Page 1 of 2 12 LastLast
Results 1 to 10 of 13

Thread: Photograph “lost” in the woods

  1. #1
    Land-Scapegrace Heroique's Avatar
    Join Date
    Nov 2008
    Location
    Seattle, Wash.
    Posts
    2,929

    Photograph “lost” in the woods

    Quote Originally Posted by Struan Gray View Post
    […] It helps that I never have any difficulty remembering where I took a particular shot. *When* causes me endless problems, but I can recall where I was standing, and find it on a large scale map, for several years after exposure. That reduces the need to note down subject details. [From the “A poll about your field notes” thread.]
    I wish I enjoyed better talent for returning to a specific shot, especially when off the trail, and I’m curious if others share this strange condition.

    Even with specific field notes, compass, and USGS topographic maps (think Cascade Mountains), my searches for earlier locations can mysteriously go astray, despite considerable hiking experience. Even when I’m standing within yards of where my tripod once stood – and though the scene has undergone no significant change – I still feel strangely misled. It doesn’t seem to happen when I’m hiking for reasons other than photography.

    Such a fit of disorientation may be a fascinating problem of psychology:

    My bearings, I will think, have not been based on my objective memory of the former scene, but on the “pre-visualized” metamorphosis it underwent for yesterday’s photo. I’m being led by perception, not facts. Not the best state of mind when you’re off the beaten path!

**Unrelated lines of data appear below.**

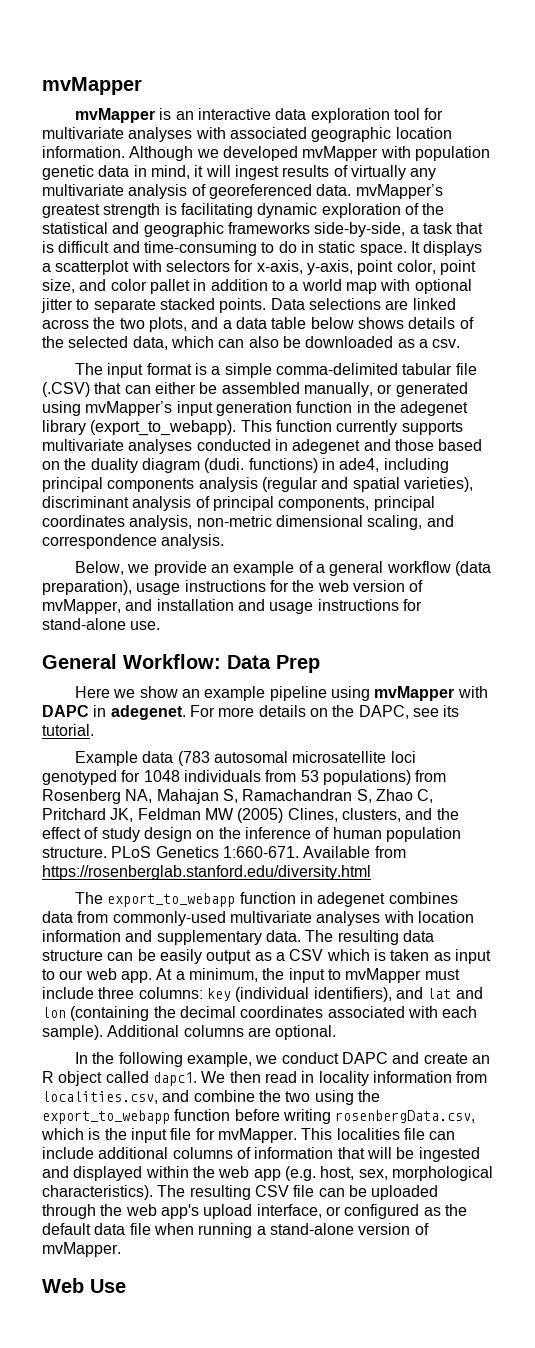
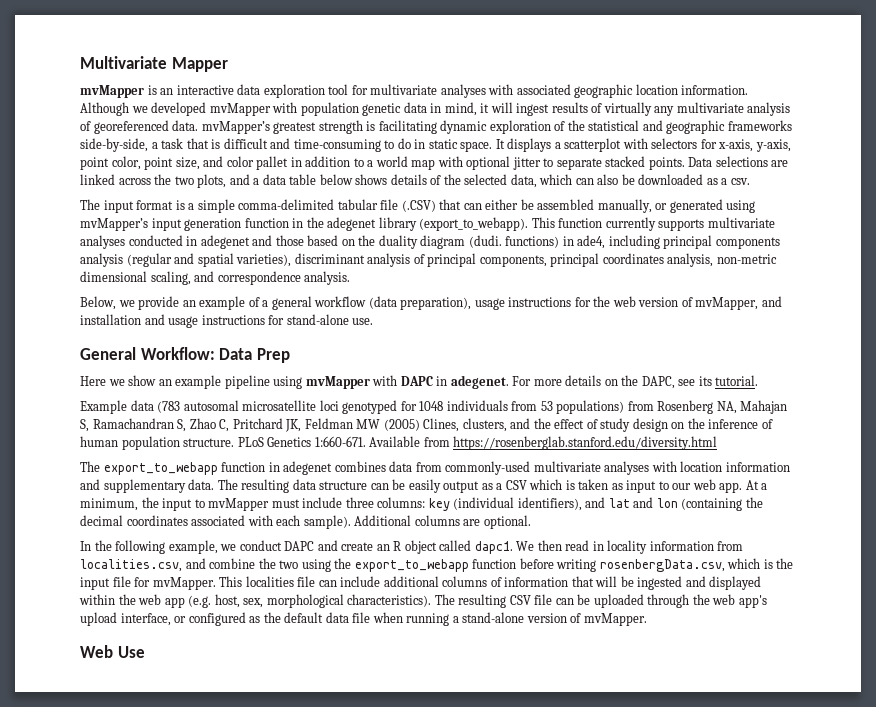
[42,77,142,95] mvMapper -> [80,56,228,72] Multivariate Mapper

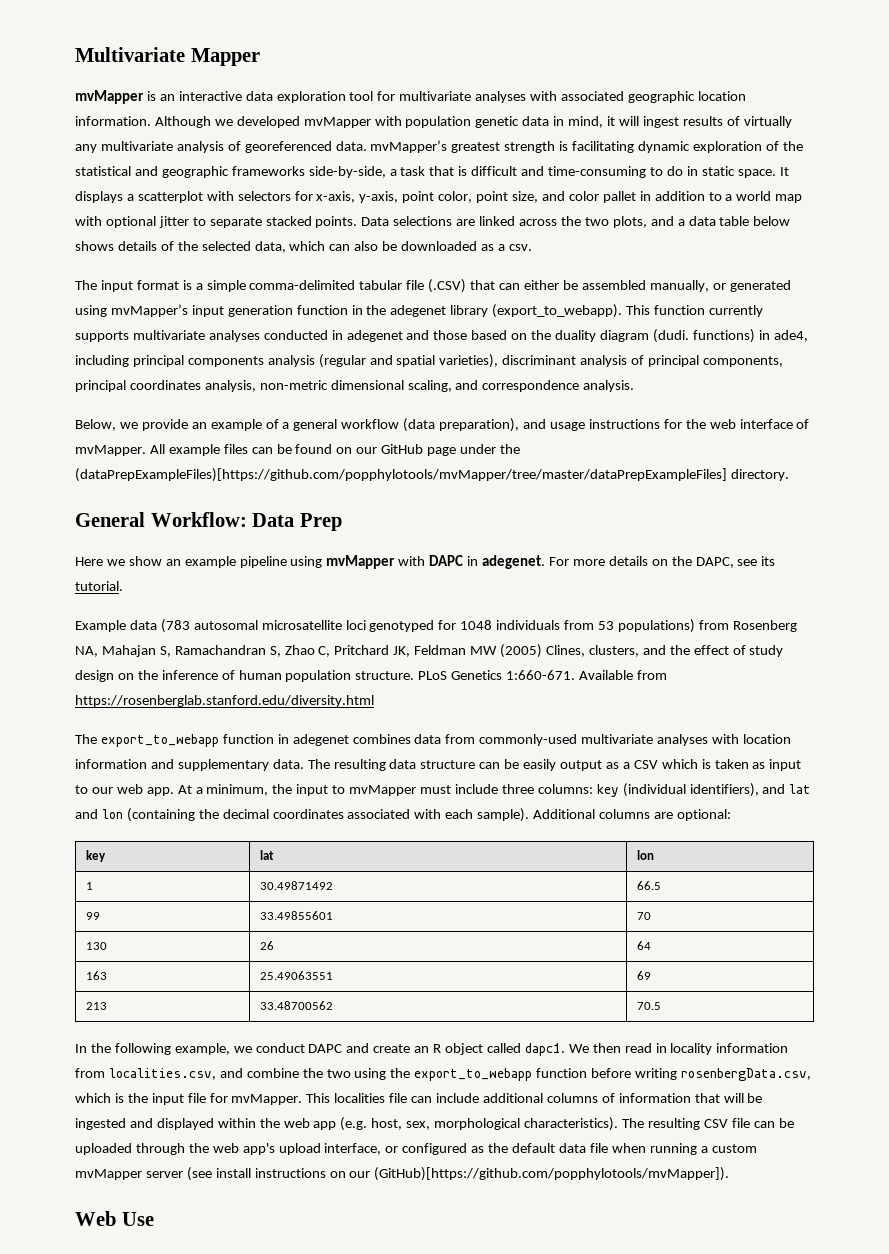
(472, 303) none -> [523,419,547,429] and
[638,296,782,310] [80,314,374,328] version of mvMapper, and installation and usage instructions for stand-alone use. -> [739,419,810,429] [75,444,520,456] [75,468,789,482] interface of mvMapper. All example files can be found on our GitHub page under the (dataPrepExampleFiles)[https://github.com/popphylotools/mvMapper/tree/master/dataPrepExampleFiles] directory.
[483,515,531,529] optional. -> [676,809,731,821] [86,850,107,862] [260,850,275,860] [637,850,655,860] [86,882,94,890] [260,881,334,890] [637,881,662,890] [86,912,101,920] [260,911,334,920] [637,912,652,920] [86,942,108,950] [260,941,275,950] [637,941,652,950] [86,971,108,980] [260,971,334,980] [637,971,652,980] [86,1002,108,1010] [260,1001,334,1010] [637,1002,662,1010] optional: // key | lat | lon // 1 | 30.49871492 | 66.5 // 99 | 33.49855601 | 70 // 130 | 26 | 64 // 163 | 25.49063551 | 69 // 213 | 33.48700562 | 70.5
[462,612,647,626] stand-alone version of mvMapper. -> [711,1144,757,1153] [75,1167,730,1181] custom mvMapper server (see install instructions on our (GitHub)[https://github.com/popphylotools/mvMapper]).

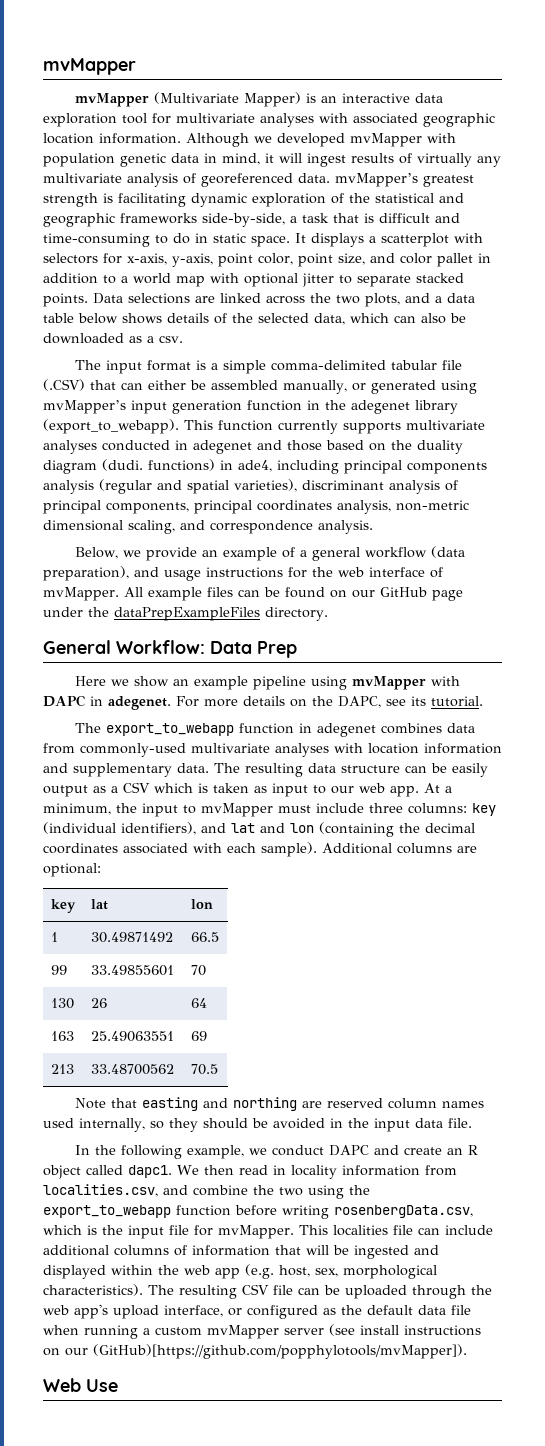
[75,47,260,66] [75,90,144,104] Multivariate Mapper // mvMapper -> [43,58,136,75] [74,92,301,107] mvMapper // mvMapper (Multivariate Mapper)
[75,468,727,482] (dataPrepExampleFiles)[https://github.com/popphylotools/mvMapper/tree/master/dataPrepExampleFiles] -> [114,607,260,621] dataPrepExampleFiles
[75,619,797,633] [75,644,784,658] [75,670,667,682] [75,695,374,707] // Example data (783 autosomal microsatellite loci genotyped for 1048 individuals from 53 populations) from Rosenberg NA, Mahajan S, Ramachandran S, Zhao C, Pritchard JK, Feldman MW (2005) Clines, clusters, and the effect of study design on the inference of human population structure. PLoS Genetics 1:660-671. Available from https://rosenberglab.stanford.edu/diversity.html -> (483, 701) none
(662, 1006) none -> [74,1097,484,1111] [43,1118,472,1132] // Note that easting and northing are reserved column names used internally, so they should be avoided in the input data file.

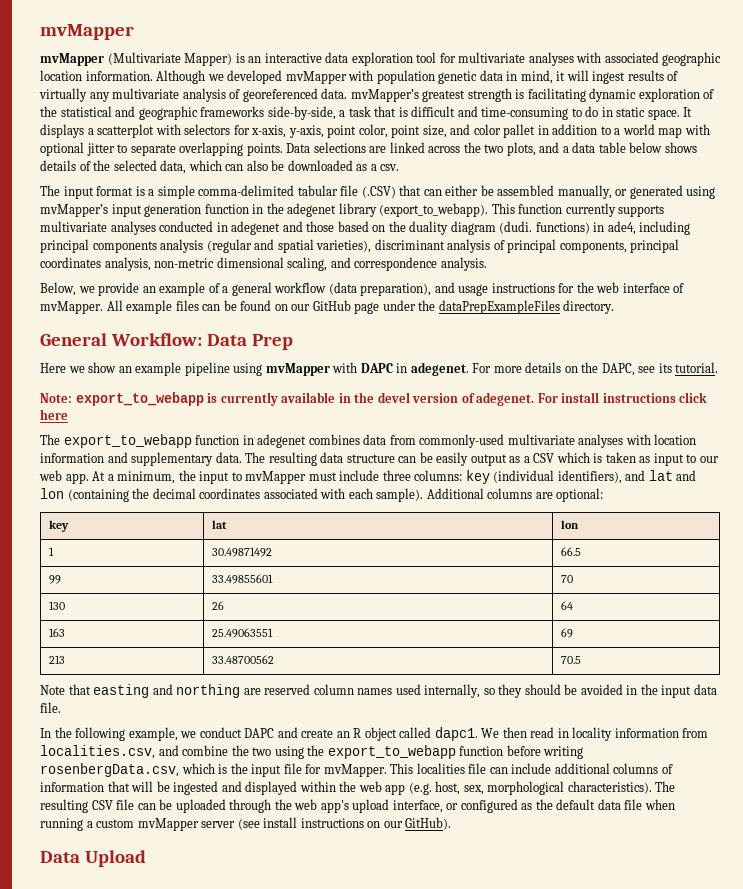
[416,273,464,283] stacked -> [179,142,244,156] overlapping
(483, 701) none -> [40,392,708,406] [40,409,68,420] // Note: export_to_webapp is currently available in the devel version of adegenet. For install instructions click here
[93,1344,467,1359] [43,1378,118,1392] (GitHub)[https://github.com/popphylotools/mvMapper]). // Web Use -> [405,817,452,830] [40,850,146,867] GitHub). // Data Upload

    If this sounds familiar, I’d enjoy hearing about your experience, and how you may have diagnosed and “treated” the condition.

  2. #2

    Join Date
    Sep 2003
    Location
    Calgary, AB Canada
    Posts
    617

    Re: Photograph “lost” in the woods

    "My bearings, I will think, have not been based on my objective memory of the former scene, but on the “pre-visualized” metamorphosis it underwent for yesterday’s photo. I’m being led by perception, not facts. Not the best state of mind when you’re off the beaten path!"

    So true, I suffer the same malady. For getting my exact spot however I use a GPS. Mainly that is used to tell others where I have taken a shot as I generally don't like to go to the same spot twice to photograph unless I couldn't get what I wanted the first time.
    *************************
    Eric Rose
    www.ericrose.com


    I don't play the piano, I don't have a beard and I listen to AC/DC in the darkroom. I have no hope as a photographer.

  3. #3
    reellis67's Avatar
    Join Date
    May 2006
    Location
    Florida
    Posts
    172

    Re: Photograph “lost” in the woods

    This is a very interesting concept. I tend to photograph outdoors mostly in areas that I am already very familiar with - places that I've spent years wandering about getting to know, and I actually find it difficult to photograph places that I have not been before because I don't feel like I have any connection with that place yet, so I can't see it properly. Because of that, and despite the fact that I could get lost driving home, I tend to be able to go directly to the location of a previous photograph many years later without error. I do also share the temporal issue you quoted above - I couldn't tell you what today's date is half (or more) of the time, let alone when the date that I made an exposure weeks, months, or <shudder> years ago.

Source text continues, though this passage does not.